Under the terms of the Treaty of Versailles Germany was permitted three cavalry divisions - about 16,400 men - out of a total army of 100,000. This high proportion was deliberate, since by 1919 horsed cavalry had little part to play in serious military operations, yet remained an expensive force, effectively further reducing the abilities of the new Reichsheer. After 1933 and the coming of the Nazis some of the horsed regiments were converted to panzer regiments or otherwise had their horses taken away, although some were later restored to horse (‘Reiter’) regiments, and on the invasion of Poland in September 1939 horsed cavalry proved a great success. As a result such troops continued to serve throughout the War, mainly in reconnaissance and anti-partisan duties, particularly in Eastern Europe.
As usual some consideration is first required on the subject of dating the set. None of the figures have a sabre, nor do they have their rifle in a boot or bucket, so are not appropriate for the early months of the War such as the Polish campaign. Also missing here is the breast strap and martingale, which were withdrawn after 1940, but every animal does have the M34 saddlebags mounted on the front of the saddle, which were supposedly replaced with bags at the rear of the saddle after 1940, though in fact the older style and position persisted throughout the war, and bags at the front were once more regulation in the final months. The men give more clues. Three of the poses wear a smock over their tunic, which suggests a date of 1942 at the earliest, or even later if not the SS. The central figure in the top row wears a peaked cap, again introduced 1942 for the SS and 1943 for others, and some of the helmets have covers, which further reinforces this date, so we are looking at the second half of the war.
Given that date, everything here is accurate. The men wear the riding breeches and boots with spurs, and all have standard pouches for rifle ammunition. The man in the cap has binoculars and a map case, strongly suggesting an officer of some sort, and though he is unarmed his rifle pouches were a surprise as we would have expected that he would carry a submachine gun by this date. The standing figure is also unarmed, but the rest have the Kar 98k carbine, which is fine. The saddle arrangements are excellent on all the animals, including not just the saddlebags but also the typical folded greatcoat, blanket etc. at the back of the saddle, and even the mess tin correctly strapped to the right saddle bag.
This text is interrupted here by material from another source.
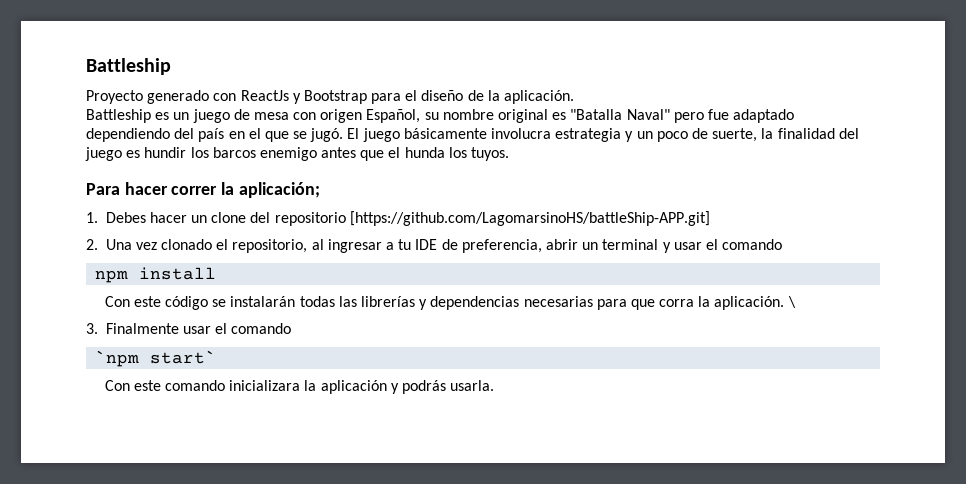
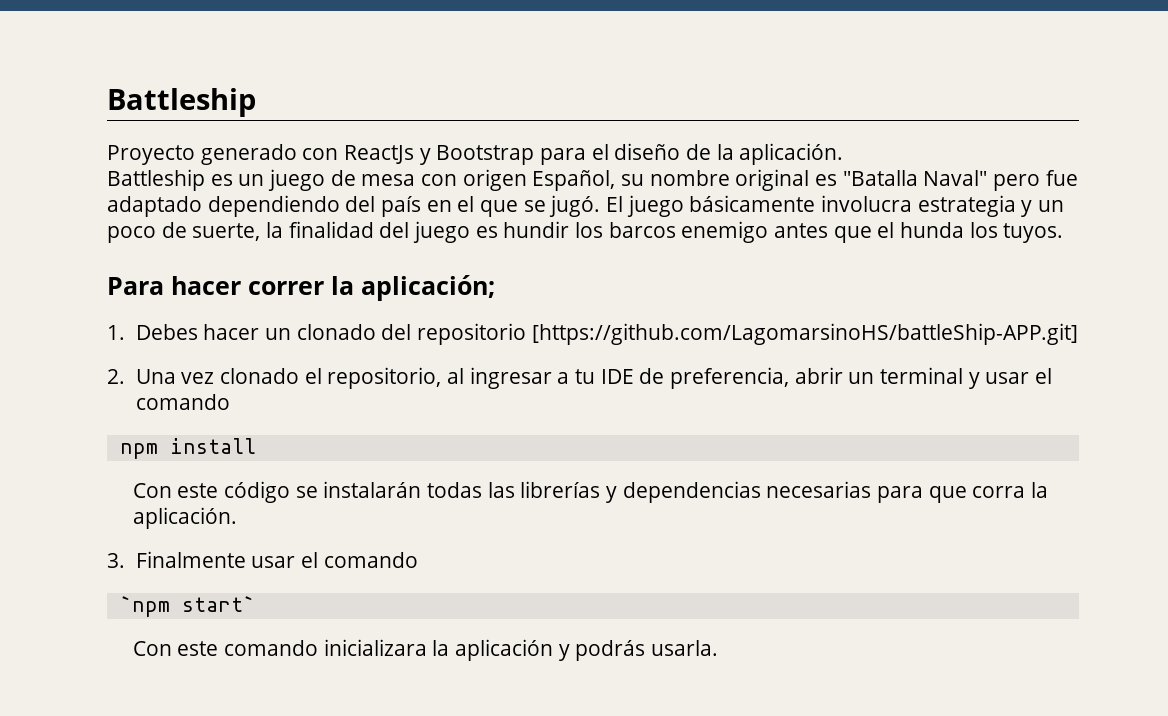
[211,212,247,223] clone -> [296,324,376,340] clonado
[787,296,796,308] \ -> (237, 518) none

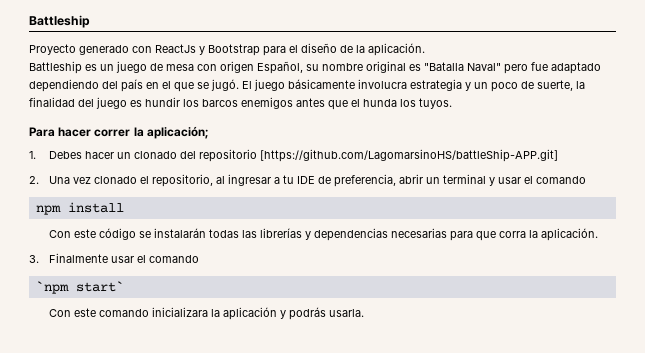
[681,221,769,243] enemigo -> [241,97,293,109] enemigos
Officers usually went without saddle bags, but all animals here have them, so the officer figure will have to have them. The one obvious missing item is the reins, which is a rather crucial element that none of these animals have been given!
For men that spent most of their active service on patrol the poses here are perfectly acceptable. Apart from the man firing his rifle the poses look to be away from any combat, and the inclusion of a man on foot leading his horse is particularly good in our view. When in action the men would normally dismount, so the figure firing his rifle from the saddle is harder to justify, though such an action was doubtless not unknown. The usual Caesar sophisticated mould means the men are in very natural poses, without the usual left hand held tight to the body, which improves on the usual cavalry poses we see.
The horse poses include just one at the gallop, a couple walking and one standing. All the poses are good, though we were not entirely happy with the standing animal. Undoubtedly such a pose is a requirement of this set, and moulding quadrupeds is notoriously difficult, but with their clever moulds we thought Caesar could have done a little better here.
Detail is nice and clear and everything looks very natural, so there is little to complain about with the sculpting. The clever mould helps by making sure there is no unwanted plastic anywhere, and flash is also virtually non-existent, so another good production job here. We thought the saddle was rather too thick, and so is raised more than it should be, although this would be invisible when ridden anyway. There is no assembly, and the fit between man and horse is absolutely perfect - secure but not too tight.
Although five poses is not a great deal, given the particular role of such men we thought the set covered the subject pretty well, especially with the walking man. Design and sculpting cannot be faulted (apart from the strange lack of reins) and there are no problems with accuracy. Since the figures are for the second half of the war, some may have wished to see the 1940 saddlebags to the rear, but the older style is still valid, A small but very nicely done set that maintains Caesar’s good quality reputation.